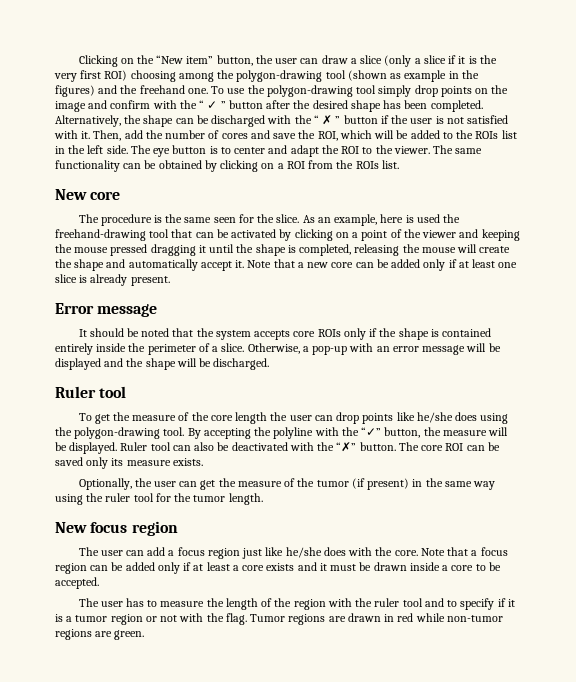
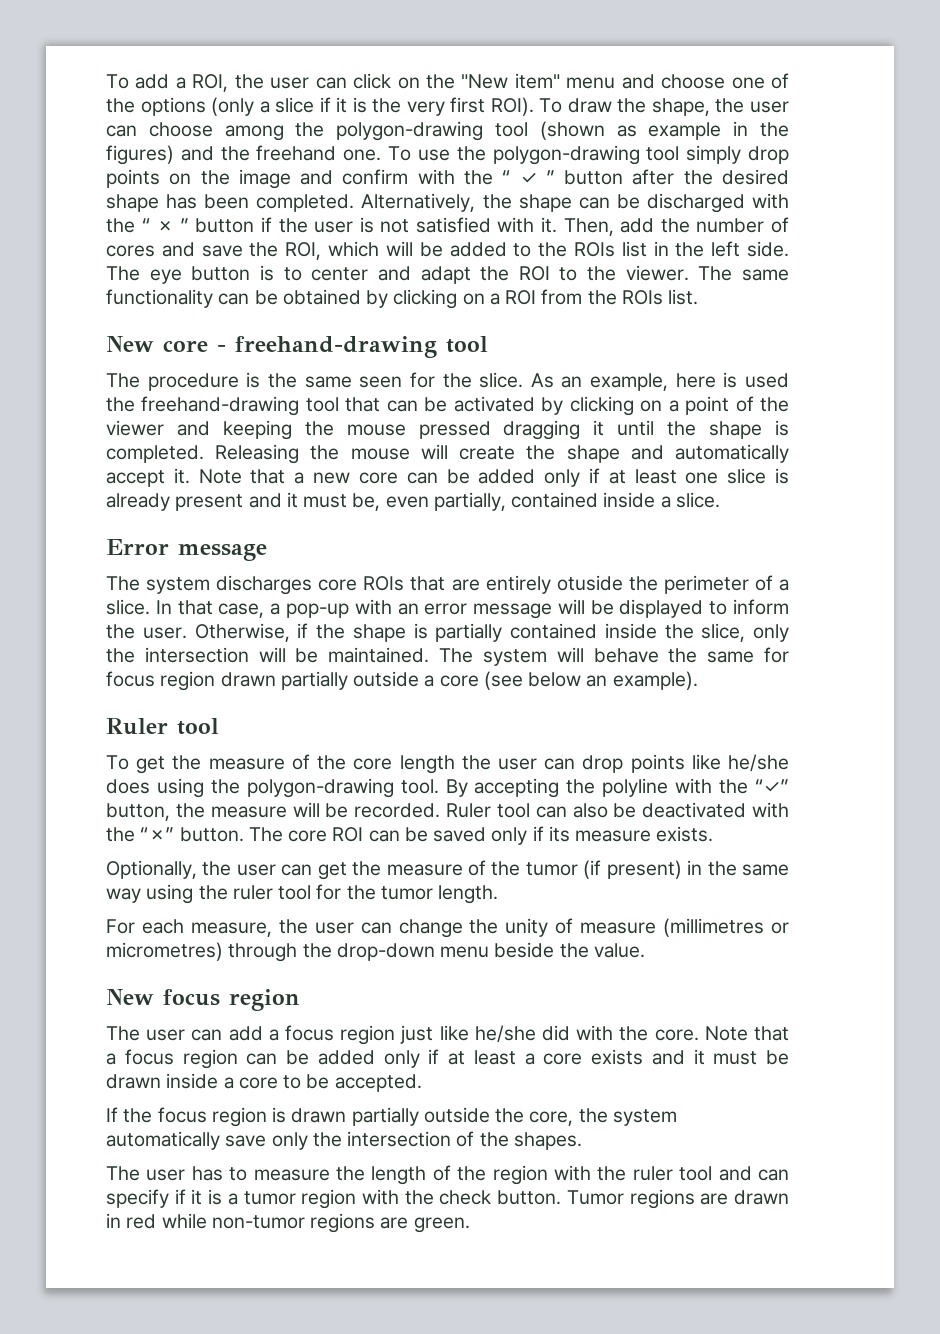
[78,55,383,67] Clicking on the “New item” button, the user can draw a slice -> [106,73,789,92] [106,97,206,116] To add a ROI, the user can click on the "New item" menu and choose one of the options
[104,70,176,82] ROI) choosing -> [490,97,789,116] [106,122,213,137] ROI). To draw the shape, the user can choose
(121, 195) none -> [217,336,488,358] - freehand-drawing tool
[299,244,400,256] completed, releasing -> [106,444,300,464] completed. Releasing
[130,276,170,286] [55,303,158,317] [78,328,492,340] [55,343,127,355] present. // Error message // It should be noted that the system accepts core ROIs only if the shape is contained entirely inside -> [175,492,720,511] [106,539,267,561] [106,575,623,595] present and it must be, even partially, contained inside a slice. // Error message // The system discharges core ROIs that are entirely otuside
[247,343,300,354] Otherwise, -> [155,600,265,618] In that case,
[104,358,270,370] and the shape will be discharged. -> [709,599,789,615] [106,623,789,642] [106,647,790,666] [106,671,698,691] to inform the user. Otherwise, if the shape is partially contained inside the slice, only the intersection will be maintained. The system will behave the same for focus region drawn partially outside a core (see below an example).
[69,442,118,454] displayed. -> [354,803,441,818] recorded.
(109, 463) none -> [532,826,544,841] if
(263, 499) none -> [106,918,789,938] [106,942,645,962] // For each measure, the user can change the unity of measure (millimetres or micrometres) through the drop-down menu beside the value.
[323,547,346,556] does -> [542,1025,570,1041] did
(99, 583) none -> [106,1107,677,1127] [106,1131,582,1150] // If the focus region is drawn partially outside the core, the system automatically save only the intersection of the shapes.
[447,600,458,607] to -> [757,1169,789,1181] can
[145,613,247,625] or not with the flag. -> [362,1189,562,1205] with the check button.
---
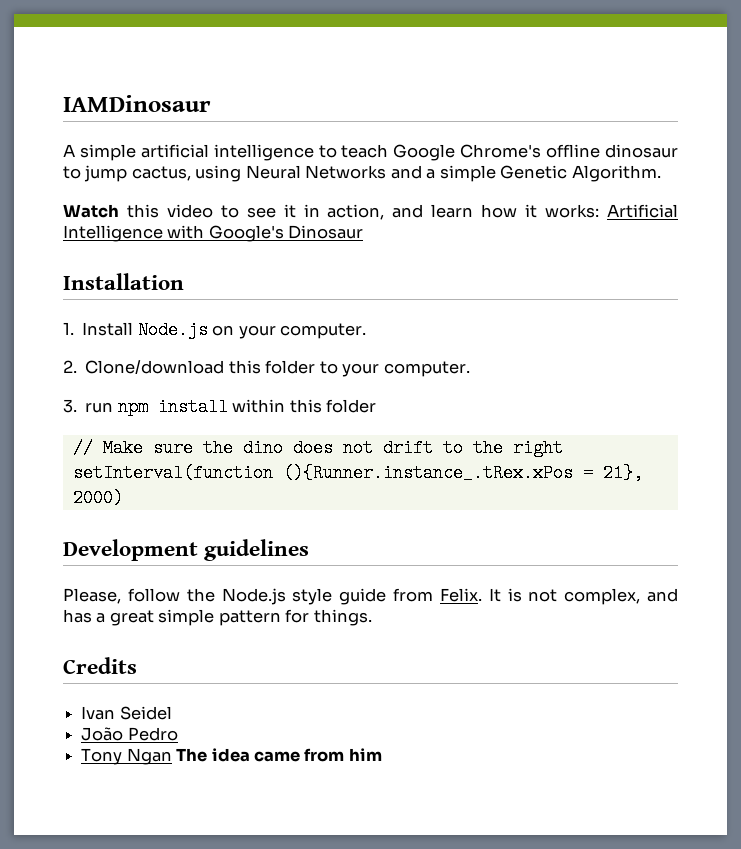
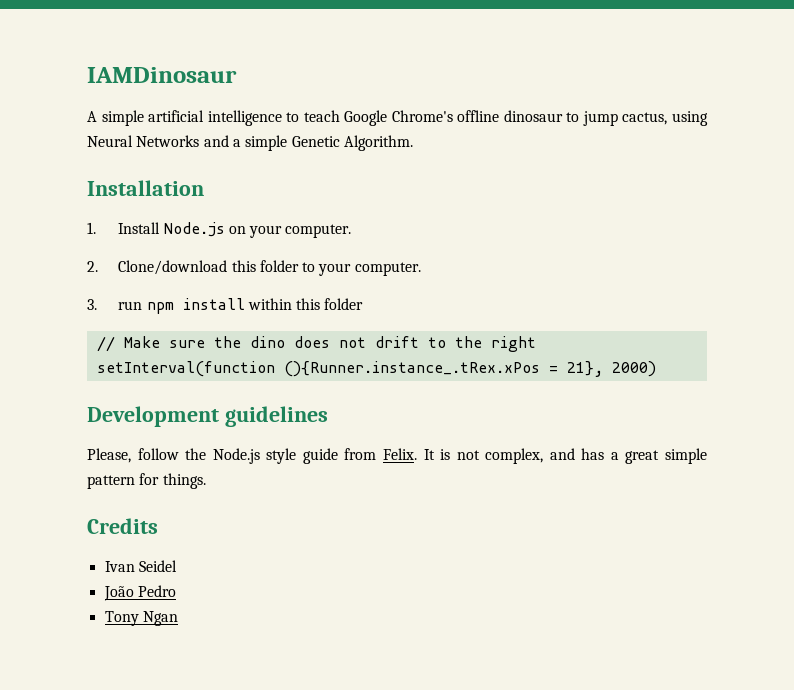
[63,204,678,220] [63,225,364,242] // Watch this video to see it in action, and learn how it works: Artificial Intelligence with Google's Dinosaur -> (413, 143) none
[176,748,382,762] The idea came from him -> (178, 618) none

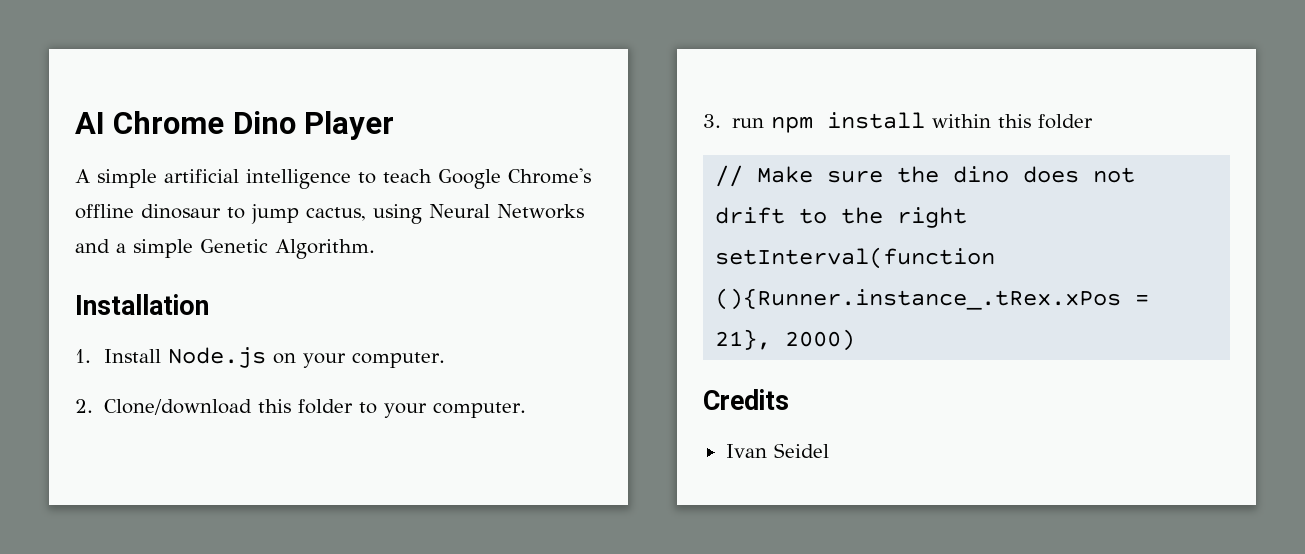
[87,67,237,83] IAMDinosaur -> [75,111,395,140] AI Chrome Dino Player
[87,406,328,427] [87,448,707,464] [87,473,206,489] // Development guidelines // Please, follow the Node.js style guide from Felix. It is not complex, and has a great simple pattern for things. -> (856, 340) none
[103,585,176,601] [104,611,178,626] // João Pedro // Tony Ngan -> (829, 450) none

TASK DETAILS:
Give back exactly the lines of the listing above from the one that contains "[63,204,678,220] [63,225,364,242] //" up to and including the one that contains "[87,67,237,83] IAMDinosaur ->", but not the pictures, and no other lines.

RESPONSE FOR THIS EXERCISE:
[63,204,678,220] [63,225,364,242] // Watch this video to see it in action, and learn how it works: Artificial Intelligence with Google's Dinosaur -> (413, 143) none
[176,748,382,762] The idea came from him -> (178, 618) none

[87,67,237,83] IAMDinosaur -> [75,111,395,140] AI Chrome Dino Player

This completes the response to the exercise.